• **Task**
Using the records below, quote only the span that opens with the line containing "font-size:50px;font-weight:bold;color:#F7981D;" and closes with the line containing "casa el mayor", exactly and inclusively.

Start of Block

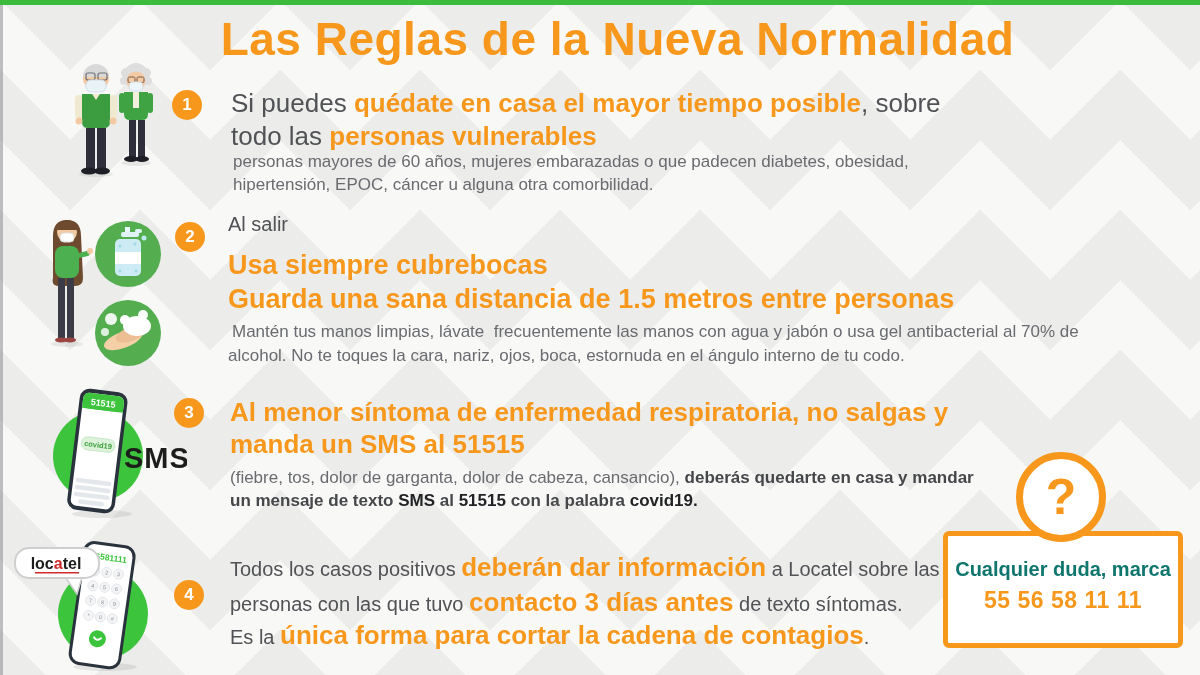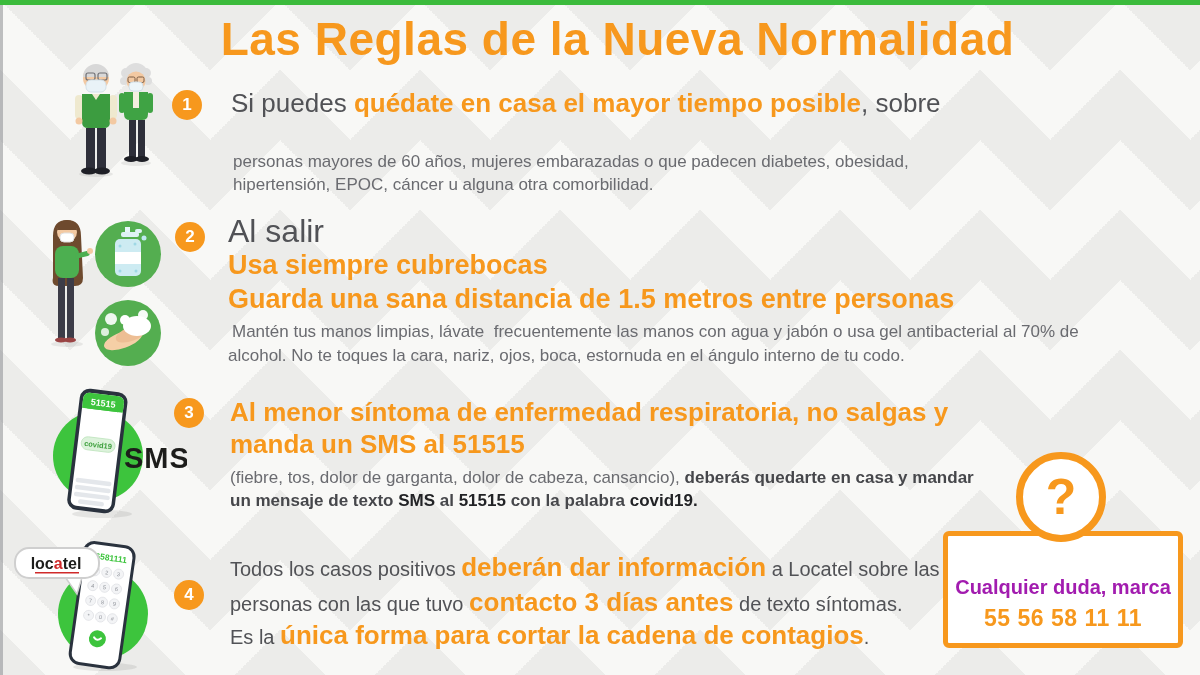--- a/index.html
+++ b/index.html
@@ -29,31 +29,31 @@
   }
   .b1{left:172px;top:90px;} .b2{left:175px;top:222px;} .b3{left:174px;top:398px;} .b4{left:174px;top:580px;}
 
   .main-line{position:absolute;font-size:26px;color:#515256;white-space:pre;}
   .hl{color:#F7981D;font-weight:bold;}
   .heading{position:absolute;font-size:27px;font-weight:bold;color:#F7981D;white-space:pre;}
   .underlined{text-decoration-thickness:2.5px;text-underline-offset:5px;}
   .det{position:absolute;font-size:17px;color:#6A6B70;white-space:pre;line-height:23px;}
   .det-b{font-weight:bold;color:#46474B;}
   .det-s{font-weight:bold;color:#222326;}
-  .intro{position:absolute;font-size:32px;color:#515256;white-space:pre;}
+  .intro{position:absolute;font-size:20px;color:#515256;white-space:pre;}
 
   .mix-line{position:absolute;white-space:pre;}
   .mix-g{font-size:20px;color:#515256;}
   .mix-o{font-size:26px;font-weight:bold;color:#F7981D;}
 
   .help-box{
     position:absolute;left:943px;top:531px;width:240px;height:117px;box-sizing:border-box;
     background:#fff;border:5px solid #F7981D;border-radius:6px;text-align:center;padding-top:21px;z-index:1;
   }
-  .hb-line{font-size:20px;font-weight:bold;color:#a21caf;line-height:25px;margin-top:18px;}
+  .hb-line{font-size:20px;font-weight:bold;color:#0f766e;line-height:25px;}
   .hb-phone{font-size:23px;font-weight:bold;color:#F7981D;margin-top:5px;letter-spacing:.5px;}
   .q-circle{
     position:absolute;left:1016px;top:452px;width:90px;height:90px;box-sizing:border-box;z-index:2;
     background:#fff;border:7px solid #F7981D;border-radius:50%;
     display:flex;align-items:center;justify-content:center;
     font-size:50px;font-weight:bold;color:#F7981D;
   }
 
   .ill{position:absolute;}
   .ill-1{left:58px;top:60px;width:105px;height:122px;}
@@ -105,20 +105,21 @@
       <path d="M66 32 H90 V54 Q90 60 84 60 H72 Q66 60 66 54 Z" fill="#3FA344"></path>
       <rect x="75" y="32" width="6" height="16" fill="#F3EFDF"></rect>
       <rect x="71" y="60" width="7" height="38" fill="#2E2F3A"></rect>
       <rect x="80" y="60" width="7" height="38" fill="#2E2F3A"></rect>
       <ellipse cx="73" cy="99" rx="7" ry="3" fill="#1E1F26"></ellipse>
       <ellipse cx="84" cy="99" rx="7" ry="3" fill="#1E1F26"></ellipse>
     </g>
   </svg>
   <div class="badge b1">1</div>
   <div class="main-line" style="left:231px;top:88px;"><span class="g">Si puedes </span><span class="hl">quédate en casa el mayor tiempo posible</span><span class="g">, sobre</span></div>
+  <div class="main-line" style="left:231px;top:121px;"><span class="g">todo las </span><span class="hl">personas vulnerables</span></div>
   <div class="det" style="left:233px;top:150px;">personas mayores de 60 años, mujeres embarazadas o que padecen diabetes, obesidad,</div>
   <div class="det" style="left:233px;top:173px;">hipertensión, EPOC, cáncer u alguna otra comorbilidad.</div>
 
   <svg class="ill ill-2" viewBox="0 0 120 158">
     <g>
       <ellipse cx="22" cy="128" rx="16" ry="3" fill="rgba(0,0,0,0.07)"></ellipse>
       <path d="M8 20 Q8 4 22 4 Q36 4 36 20 L38 62 Q38 70 30 70 L14 70 Q6 70 8 62 Z" fill="#6E4A2E"></path>
       <circle cx="22" cy="16" r="10" fill="#F3C9A2"></circle>
       <path d="M12 14 A10 10 0 0 1 32 14 Z" fill="#6E4A2E"></path>
       <rect x="15" y="17" width="14" height="9" rx="4" fill="#FFFFFF" stroke="#E0E0E0" stroke-width="1"></rect>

End of Block

• **Written answer**
     font-size:50px;font-weight:bold;color:#F7981D;
   }
 
   .ill{position:absolute;}
   .ill-1{left:58px;top:60px;width:105px;height:122px;}
@@ -105,20 +105,21 @@
       <path d="M66 32 H90 V54 Q90 60 84 60 H72 Q66 60 66 54 Z" fill="#3FA344"></path>
       <rect x="75" y="32" width="6" height="16" fill="#F3EFDF"></rect>
       <rect x="71" y="60" width="7" height="38" fill="#2E2F3A"></rect>
       <rect x="80" y="60" width="7" height="38" fill="#2E2F3A"></rect>
       <ellipse cx="73" cy="99" rx="7" ry="3" fill="#1E1F26"></ellipse>
       <ellipse cx="84" cy="99" rx="7" ry="3" fill="#1E1F26"></ellipse>
     </g>
   </svg>
   <div class="badge b1">1</div>
   <div class="main-line" style="left:231px;top:88px;"><span class="g">Si puedes </span><span class="hl">quédate en casa el mayor tiempo posible</span><span class="g">, sobre</span></div>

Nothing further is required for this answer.